Exercise description - Beginning with the first line and ending with the one containing "total: 9.67 -> 21.97", copy the lines of the listing below exactly; omit everything else.
*** Begin section ***
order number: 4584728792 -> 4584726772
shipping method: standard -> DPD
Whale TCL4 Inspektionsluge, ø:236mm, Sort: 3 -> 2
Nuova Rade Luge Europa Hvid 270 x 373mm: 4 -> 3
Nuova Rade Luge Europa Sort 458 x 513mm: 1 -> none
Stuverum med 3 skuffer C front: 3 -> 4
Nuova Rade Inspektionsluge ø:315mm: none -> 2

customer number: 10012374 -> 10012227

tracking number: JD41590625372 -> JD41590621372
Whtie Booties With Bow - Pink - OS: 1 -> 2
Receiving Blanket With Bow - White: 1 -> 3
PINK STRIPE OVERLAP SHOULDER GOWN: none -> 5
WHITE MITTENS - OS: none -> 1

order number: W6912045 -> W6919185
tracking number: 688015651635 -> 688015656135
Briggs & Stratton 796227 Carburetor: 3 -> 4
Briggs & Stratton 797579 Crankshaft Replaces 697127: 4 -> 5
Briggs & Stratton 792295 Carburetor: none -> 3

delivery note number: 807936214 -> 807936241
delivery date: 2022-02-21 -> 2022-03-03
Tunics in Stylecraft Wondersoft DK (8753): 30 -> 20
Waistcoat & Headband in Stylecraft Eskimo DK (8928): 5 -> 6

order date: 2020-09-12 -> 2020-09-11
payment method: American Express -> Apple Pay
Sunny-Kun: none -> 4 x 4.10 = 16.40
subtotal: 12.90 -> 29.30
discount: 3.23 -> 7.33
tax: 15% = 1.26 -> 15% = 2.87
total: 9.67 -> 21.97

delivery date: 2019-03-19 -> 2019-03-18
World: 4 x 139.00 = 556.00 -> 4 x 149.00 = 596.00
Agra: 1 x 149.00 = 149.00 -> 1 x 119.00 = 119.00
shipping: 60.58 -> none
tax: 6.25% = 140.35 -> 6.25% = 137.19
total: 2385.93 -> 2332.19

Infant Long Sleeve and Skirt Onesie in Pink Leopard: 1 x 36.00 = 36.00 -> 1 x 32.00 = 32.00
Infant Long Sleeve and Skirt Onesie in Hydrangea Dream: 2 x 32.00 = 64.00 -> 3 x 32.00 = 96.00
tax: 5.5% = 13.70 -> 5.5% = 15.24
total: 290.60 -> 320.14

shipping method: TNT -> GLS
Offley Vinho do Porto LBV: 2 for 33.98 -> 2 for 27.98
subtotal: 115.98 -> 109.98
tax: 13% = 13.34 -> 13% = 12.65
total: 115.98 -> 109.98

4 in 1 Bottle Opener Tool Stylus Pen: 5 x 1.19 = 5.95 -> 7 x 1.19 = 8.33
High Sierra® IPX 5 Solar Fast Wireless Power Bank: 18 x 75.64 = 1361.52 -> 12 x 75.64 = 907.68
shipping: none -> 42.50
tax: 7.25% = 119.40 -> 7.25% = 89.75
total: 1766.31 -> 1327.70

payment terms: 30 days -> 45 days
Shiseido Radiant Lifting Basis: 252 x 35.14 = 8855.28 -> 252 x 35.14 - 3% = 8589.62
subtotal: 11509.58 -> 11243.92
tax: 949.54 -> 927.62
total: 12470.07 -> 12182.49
*** End section ***
Answer to the problem -
order number: 4584728792 -> 4584726772
shipping method: standard -> DPD
Whale TCL4 Inspektionsluge, ø:236mm, Sort: 3 -> 2
Nuova Rade Luge Europa Hvid 270 x 373mm: 4 -> 3
Nuova Rade Luge Europa Sort 458 x 513mm: 1 -> none
Stuverum med 3 skuffer C front: 3 -> 4
Nuova Rade Inspektionsluge ø:315mm: none -> 2

customer number: 10012374 -> 10012227

tracking number: JD41590625372 -> JD41590621372
Whtie Booties With Bow - Pink - OS: 1 -> 2
Receiving Blanket With Bow - White: 1 -> 3
PINK STRIPE OVERLAP SHOULDER GOWN: none -> 5
WHITE MITTENS - OS: none -> 1

order number: W6912045 -> W6919185
tracking number: 688015651635 -> 688015656135
Briggs & Stratton 796227 Carburetor: 3 -> 4
Briggs & Stratton 797579 Crankshaft Replaces 697127: 4 -> 5
Briggs & Stratton 792295 Carburetor: none -> 3

delivery note number: 807936214 -> 807936241
delivery date: 2022-02-21 -> 2022-03-03
Tunics in Stylecraft Wondersoft DK (8753): 30 -> 20
Waistcoat & Headband in Stylecraft Eskimo DK (8928): 5 -> 6

order date: 2020-09-12 -> 2020-09-11
payment method: American Express -> Apple Pay
Sunny-Kun: none -> 4 x 4.10 = 16.40
subtotal: 12.90 -> 29.30
discount: 3.23 -> 7.33
tax: 15% = 1.26 -> 15% = 2.87
total: 9.67 -> 21.97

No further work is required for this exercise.